**Work instructions:**
Return every line of the data below that includes the string "none".

Before and after images:
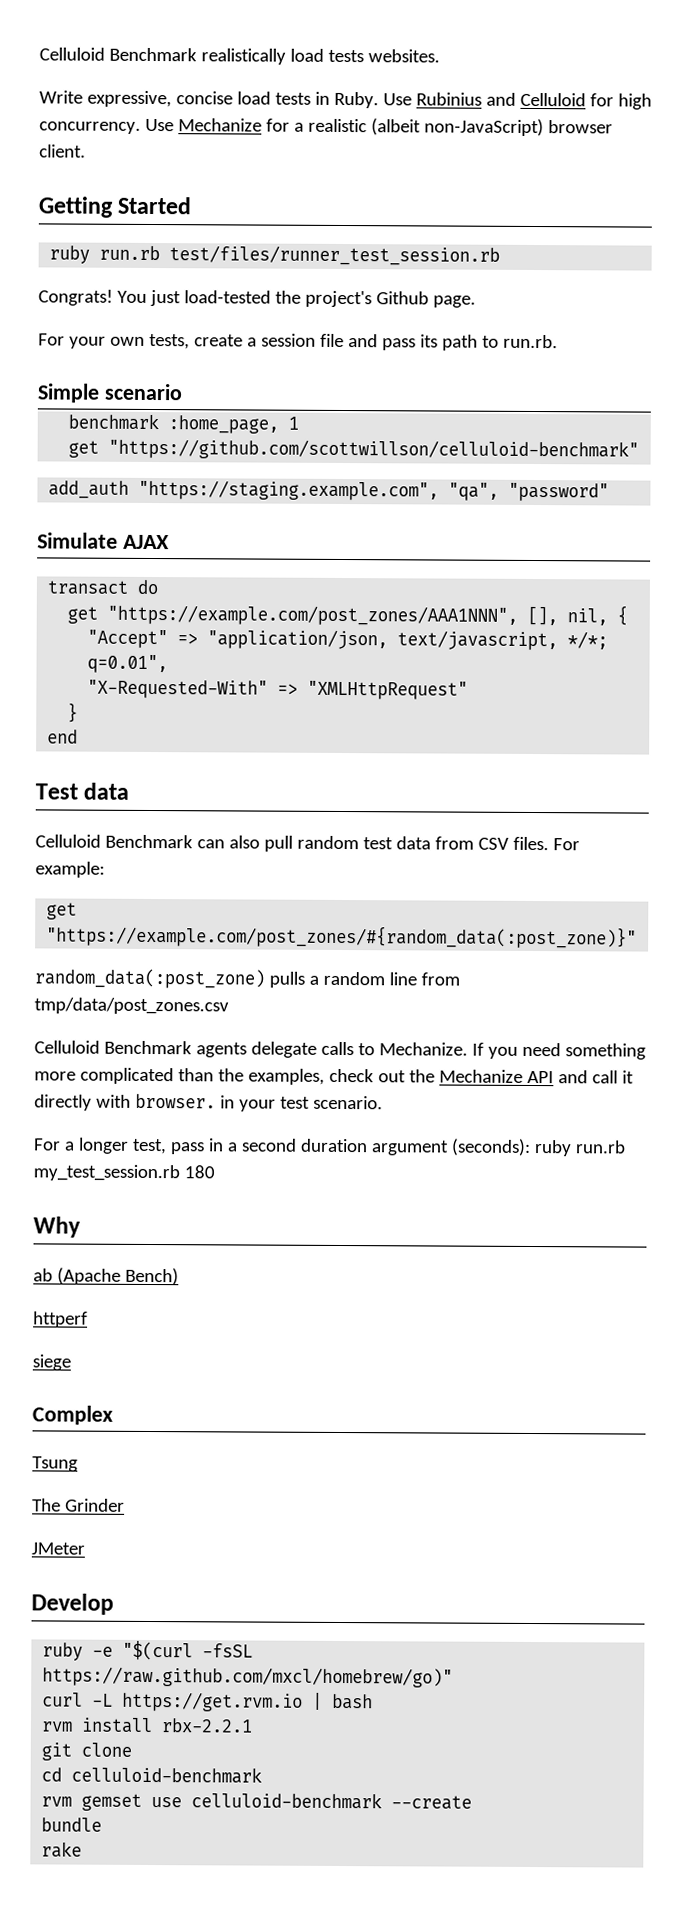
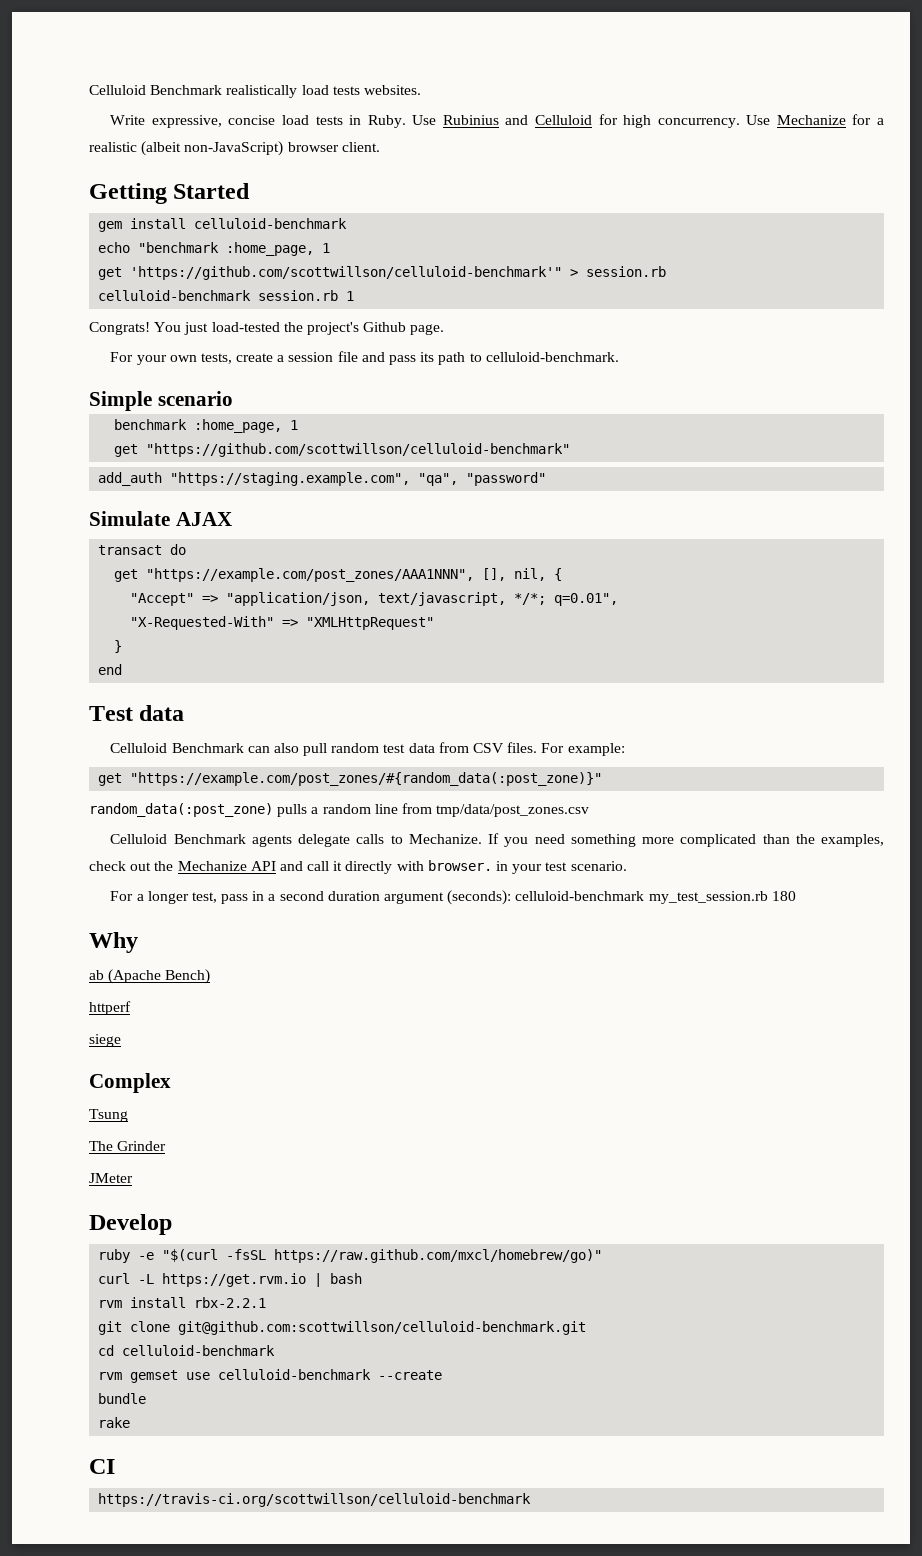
[49,245,501,266] ruby run.rb test/files/runner_test_session.rb -> [98,218,348,232] [98,242,331,256] [98,266,667,280] [98,290,355,301] gem install celluloid-benchmark // echo "benchmark :home_page, 1 // get 'https://github.com/scottwillson/celluloid-benchmark'" > session.rb // celluloid-benchmark session.rb 1
[502,334,558,349] run.rb. -> [485,352,619,362] celluloid-benchmark.
[533,1140,626,1157] ruby run.rb -> [515,891,645,901] celluloid-benchmark
(133, 1749) none -> [178,1321,587,1335] git@github.com:scottwillson/celluloid-benchmark.git
(83, 1849) none -> [89,1459,115,1474] [98,1493,532,1507] // CI // https://travis-ci.org/scottwillson/celluloid-benchmark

**Exercise response:**
(133, 1749) none -> [178,1321,587,1335] git@github.com:scottwillson/celluloid-benchmark.git
(83, 1849) none -> [89,1459,115,1474] [98,1493,532,1507] // CI // https://travis-ci.org/scottwillson/celluloid-benchmark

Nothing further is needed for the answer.